Sia singles chronology
| "The Girl You Lost to Cocaine" (2008) | "Soon We'll Be Found" (2008) | "Buttons" (2008) |

Music video
- "Soon We'll Be Found" on YouTube

= Soon We'll Be Found =

"Soon We'll Be Found" is a song by Australian singer-songwriter Sia. Released on 13 October 2008, "Soon We'll Be Found" is Sia's third single from her fourth studio album, Some People Have Real Problems (2008). The single is only available for download in the UK, but the music video for "Soon We'll Be Found", in which Sia signs the lyrics in American Sign Language, was featured on the United States iTunes Store main page when it became the free music download of the week of 4 November 2008. Sia performed the song on Later... with Jools Holland on 7 October 2008, and on the Late Show with David Letterman on 13 November 2008.

== Release ==
"Soon We'll Be Found" was released in the United Kingdom on 13 October 2008 by Monkey Puzzle Records. The single was made available in other European countries on 12 January 2009.

==Music video==
| "I've always been obsessed with the beauty of sign language. ... To ignorant hearing me, the movement and expression appears as a dance — a beautiful, emotive dance. But the real beauty is the communication hidden within these perfect shapes." |
| Sia Furler (on sign language) |
The music video of "Soon We'll Be Found" was directed by Claire Carré. In the music video, Sia sings while signing the lyrics in American Sign Language.

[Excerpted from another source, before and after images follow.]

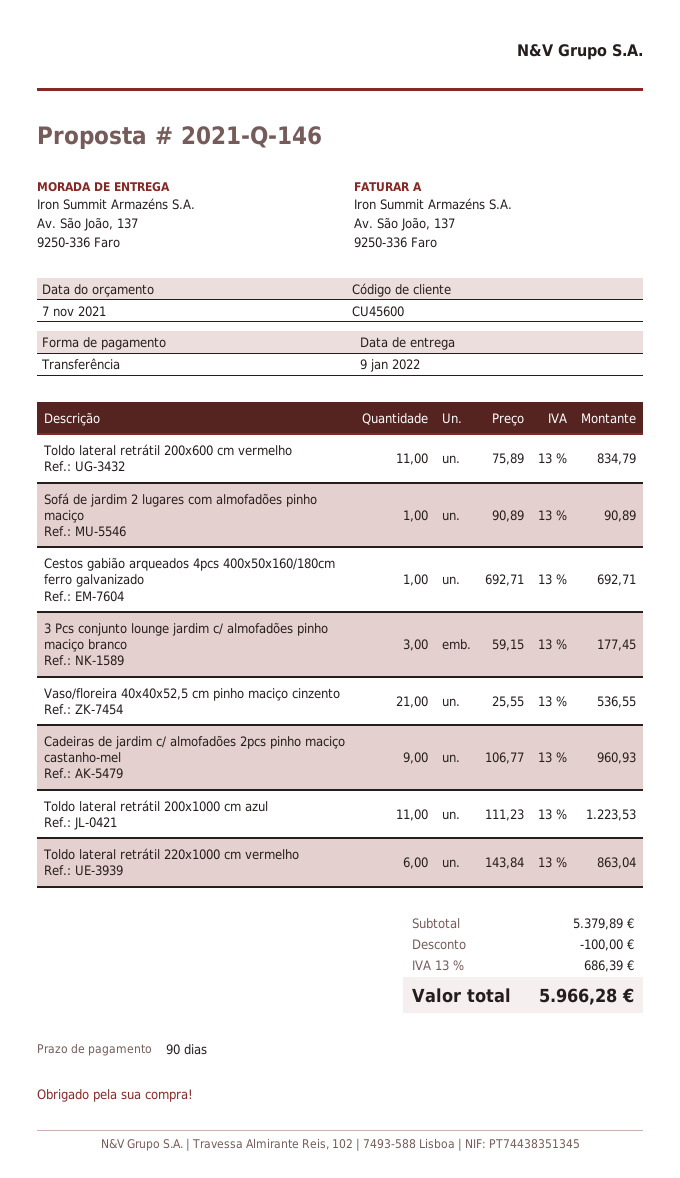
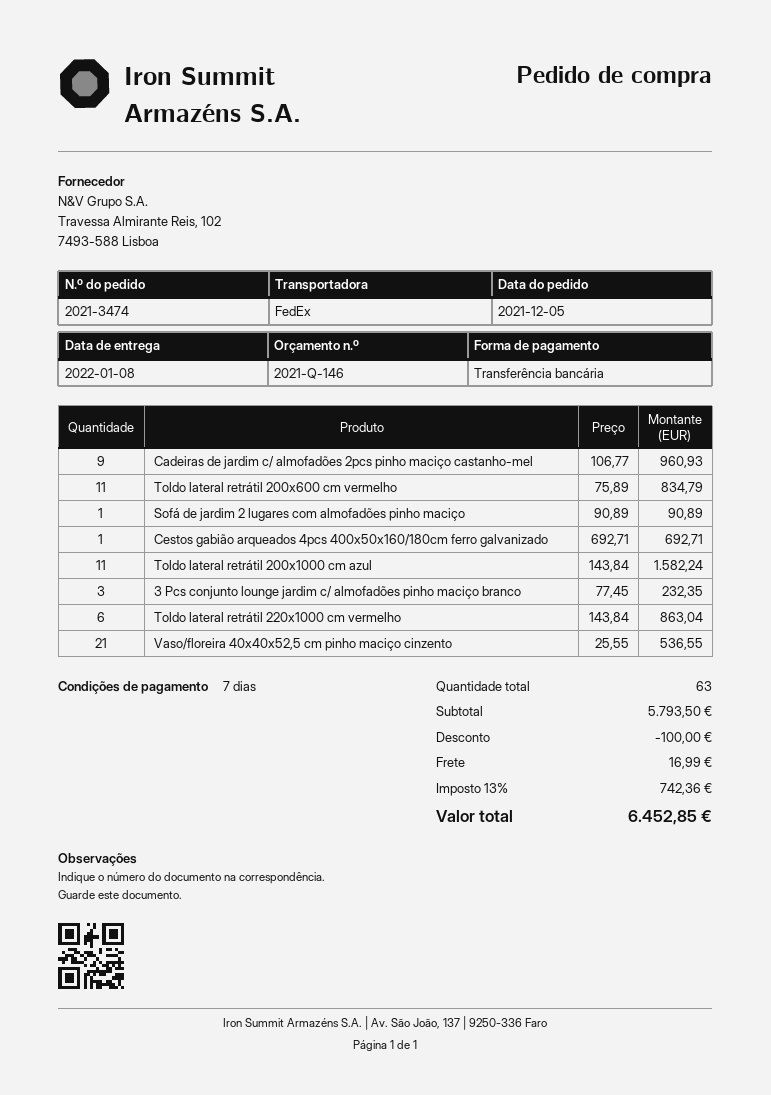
delivery date: 2022-01-09 -> 2022-01-08
payment terms: 90 days -> 7 days
3 Pcs conjunto lounge jardim c/ almofadões pinho maciço branco: 3 x 59.15 = 177.45 -> 3 x 77.45 = 232.35
Toldo lateral retrátil 200x1000 cm azul: 11 x 111.23 = 1223.53 -> 11 x 143.84 = 1582.24
subtotal: 5379.89 -> 5793.50
shipping: none -> 16.99
tax: 13% = 686.39 -> 13% = 742.36
total: 5966.28 -> 6452.85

The music video for "Soon We'll Be Found" gained popularity after it was featured on the iTunes main page in the United States from 4–10 November 2008.

===Reception===

Sia signs "turn around" in her music video with other actors.

The song and music video received critical acclaim. Spin magazine responded well to the song, explaining that "it seems as if it was all a dream—and with Sia's swooning voice and sweeping orchestration, it sure feels like one". Carl Williams of Last Broadcast wrote that "the composition is grand and the effect is stylish and powerful," and compared her vocals with those of Dusty Springfield. Amuze called "Soon We'll Be Found" a "stunning new single".

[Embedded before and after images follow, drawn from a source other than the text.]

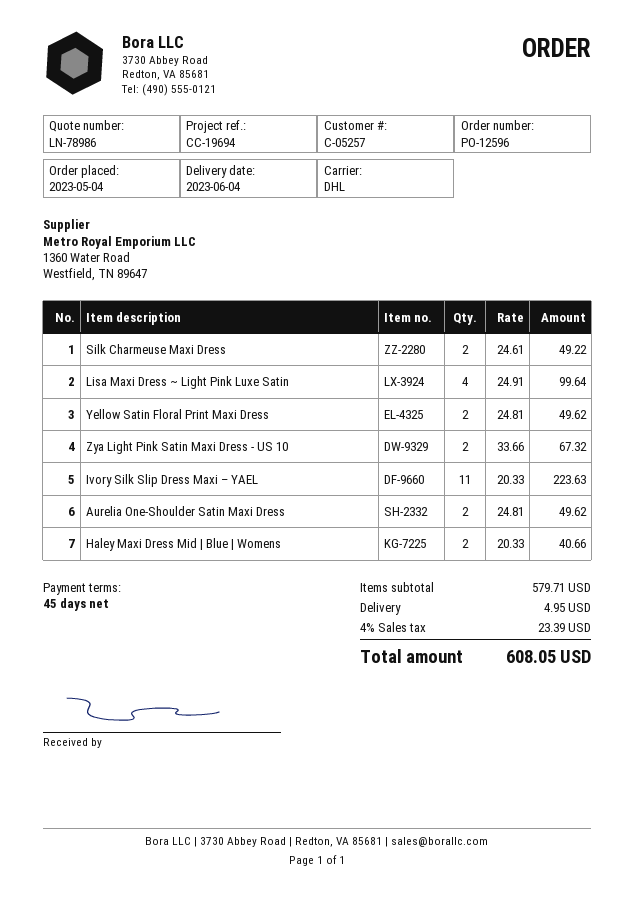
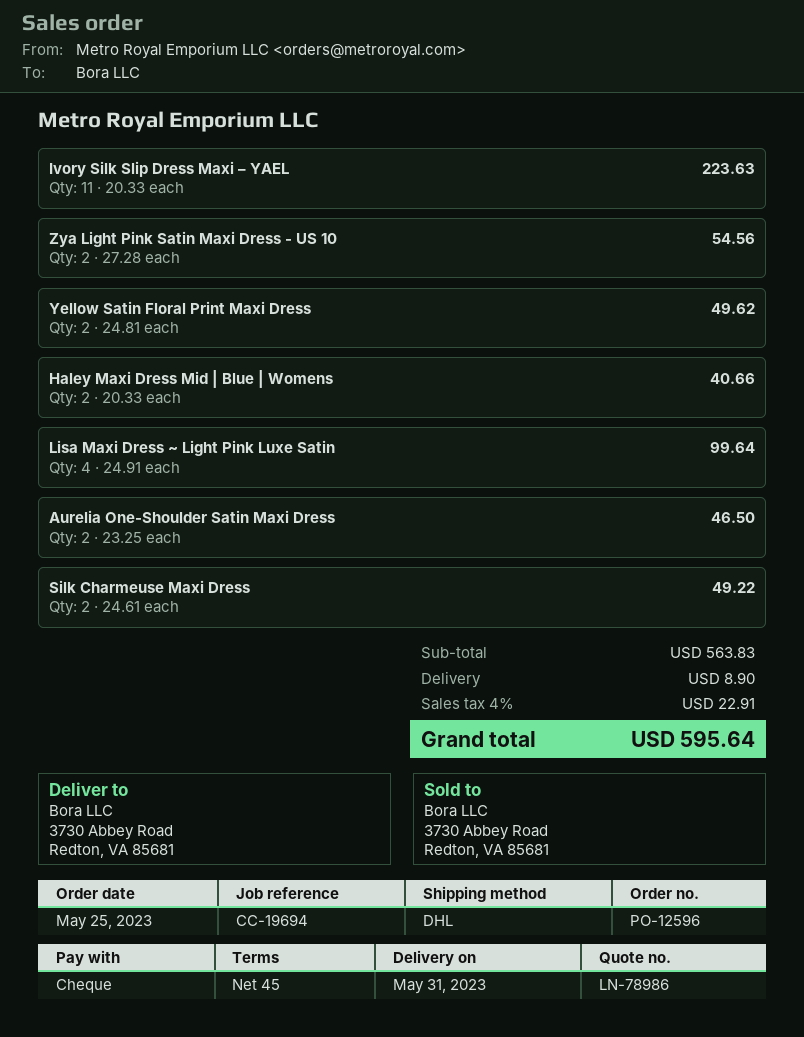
order date: 2023-05-04 -> 2023-05-25
delivery date: 2023-06-04 -> 2023-05-31
Zya Light Pink Satin Maxi Dress - US 10: 2 x 33.66 = 67.32 -> 2 x 27.28 = 54.56
Aurelia One-Shoulder Satin Maxi Dress: 2 x 24.81 = 49.62 -> 2 x 23.25 = 46.50
subtotal: 579.71 -> 563.83
shipping: 4.95 -> 8.90
tax: 4% = 23.39 -> 4% = 22.91
total: 608.05 -> 595.64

Likewise, the music video received good reviews by professional critics and bloggers alike. Jeremy Elder, a blogger on WordPress, wrote it was "a gorgoues [sic], trippy day-glow romp." Spinner described it as "sign language, shadow puppets and fluorescent latex [incorporated] into one beautifully choreographed video." Neufutur acclaimed "Soon We'll Be Found" for its usage of sign language, and called Some People Have Real Problems "Sia's best recording yet!" Brian James of Rone Break argued that Sia demonstrated her artistic and musical side with this music video, and said it was "the way music videos should be done."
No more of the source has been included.